47 Patienten, 21 männliche und 26 weibliche (mittleres Alter 49,3 Jahre) mit chronischer Parodontitis (CP) wurden, nachdem sie die antiinfektiöse Therapie und 24 Monate SPT absolviert hatten, in die Studie aufgenommen. Die klinischen Parameter wurden zu 4 verschiedenen Zeitpunkten erfasst: bei der Eingangsuntersuchung (EU), Abschlussuntersuchung (AU) sowie Recall nach 12 bzw. 24 Monaten (RU12, RU24). Die Parameter waren: Sondierungstiefe (PD), Stellen mit PD>=5mm, klinisches Attachmentlevel (CAL), Sondierungsblutung (BOP) (6 Stellen/Zahn), Zahnverlust (TL), Knochenverlust bezogen auf das Alter (BLA), IL-1 Genotypen, sowie Rauchgewohnheiten. Mundhygieneindizes wie ein modifizierter Plaqueindex (PLI) (4 Stellen/Zahn) und ein Papillenblutungsindex (PBI) wurden ebenso erhoben. Die IL-1 alpha G(+4845)-T und die IL-1 beta C(+3954)-T Polymorphismen wurden aus EDTA-Blutproben durch eine Polymerasekettenreaktion (PCR) analysiert. Die Veränderungen der Parameter über die Zeit wurde durch die Differenzen zwischen EU und AU, AU und RU12 und AU und RU24 bestimmt. Diese Differenzen wurden in Abhängigkeit mit dem IL-1 Faktor durch einen nichtparametrischen Median Test analysiert.

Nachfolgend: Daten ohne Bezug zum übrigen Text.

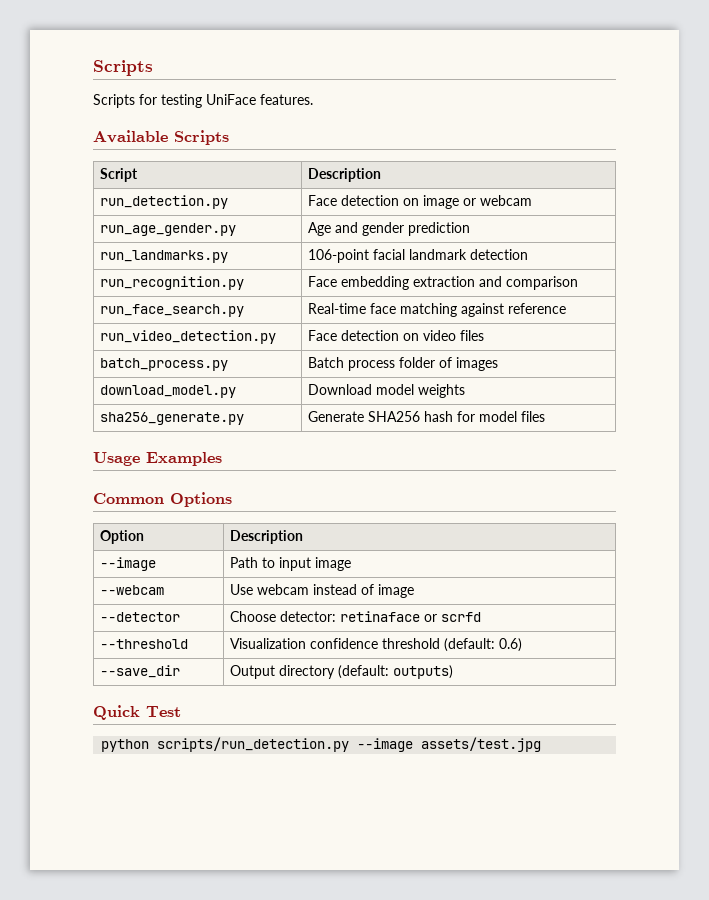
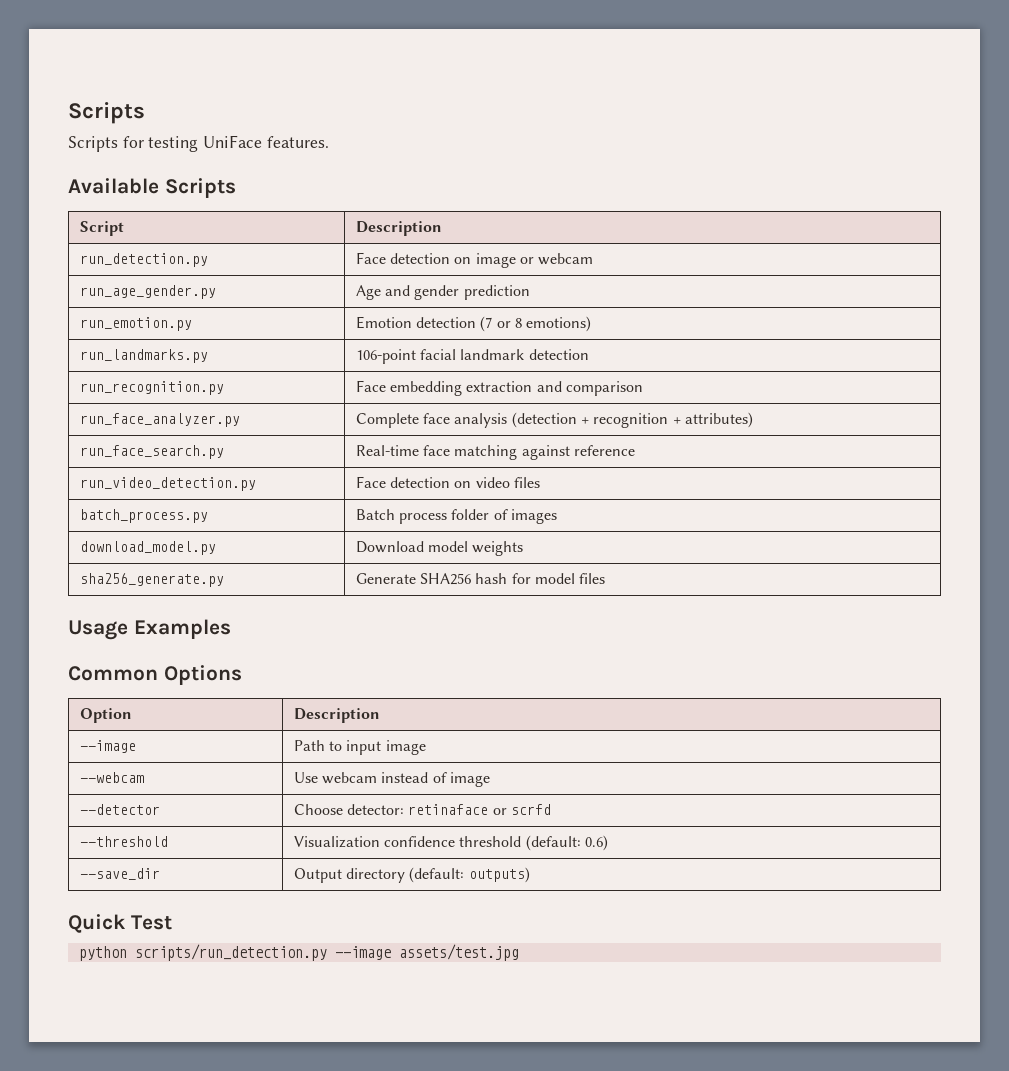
+ run_emotion.py | Emotion detection (7 or 8 emotions)
+ run_face_analyzer.py | Complete face analysis (detection + recognition + attributes)

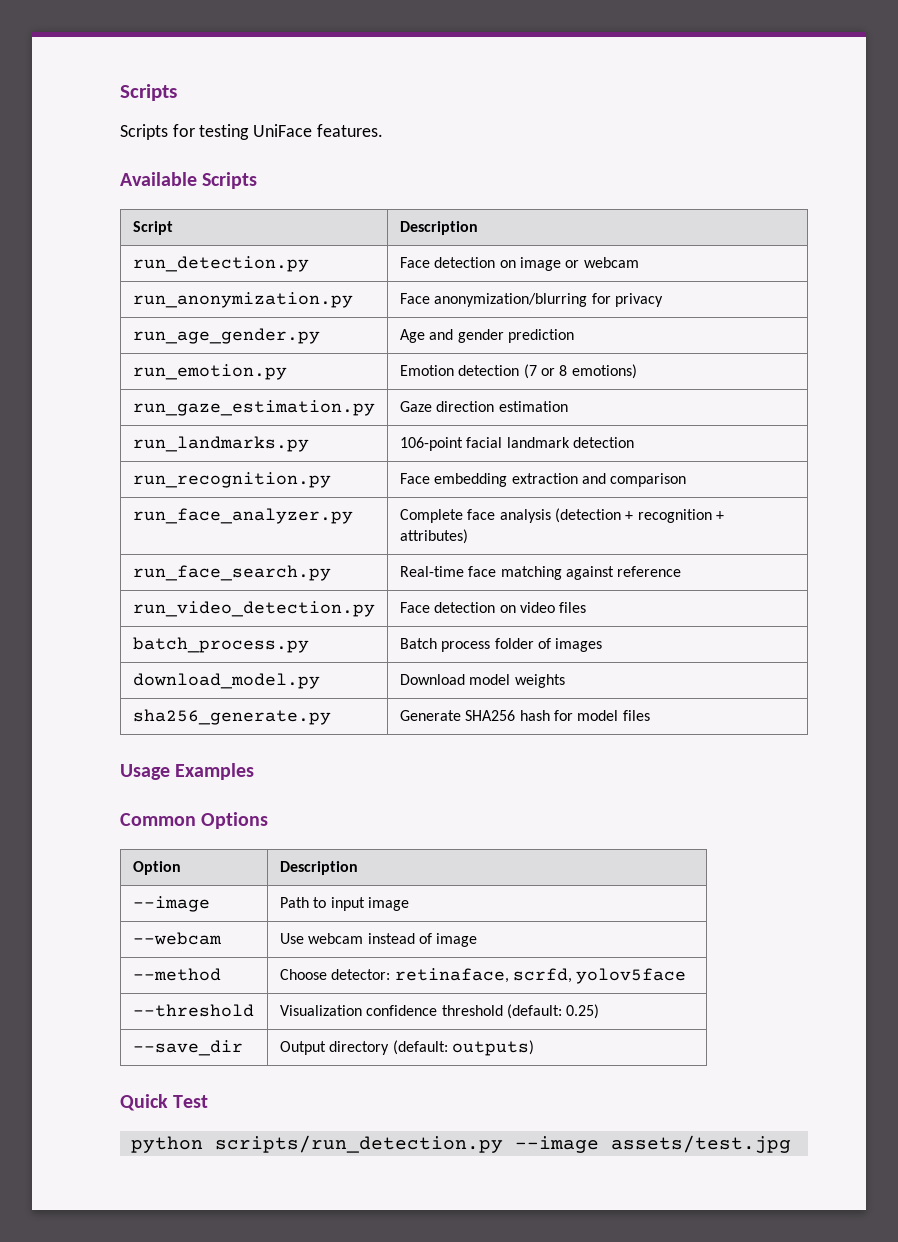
+ run_anonymization.py | Face anonymization/blurring for privacy
+ run_gaze_estimation.py | Gaze direction estimation
- --detector | Choose detector: retinaface or scrfd
+ --method | Choose detector: retinaface, scrfd, yolov5face
- --threshold | Visualization confidence threshold (default: 0.6)
+ --threshold | Visualization confidence threshold (default: 0.25)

32 (68%) der Patienten waren IL-1 negativ und 15 (32%) waren IL-1 positiv. Die Differenz bei den Stellen mit PD>=5mm zwischen IL-1 negativen und IL-1 positiven Patienten zeigte bei der EU einen signifikanten Unterschied (p=0,004). Die Differenz desselben Parameters war im Zeitintervall zwischen EU und AU ebenso signifikant in Zusammenhang mit dem genetischen Faktor (p=0,02). Für den Faktor BLA wurde ein Unterschied zwischen AU und RU24 für IL-1 positive Patienten im Vergleich zu IL-1 negativen Patienten gefunden (p=0,03). Der Faktor PBI wies im Intervall EU-AU einen eindeutigen Beitrag zur Prognose des CAL auf (p=0,04). Die vorliegende Untersuchung zeigte, dass ein verstärkter Knochenabbau in Relation zum Alter bei IL-1 positiven Patienten im Vergleich zu IL-1 negativen Patienten in der Erhaltungstherapie stattfindet.
Diese Ergebnisse verdeutlichen, dass die Erhaltungstherapie auf Grund des IL-1 Status individualisiert werden sollte und Mundhygieneparameter wie der Papillenblutungindex in der Risikoanalyse berücksichtigt werden sollten.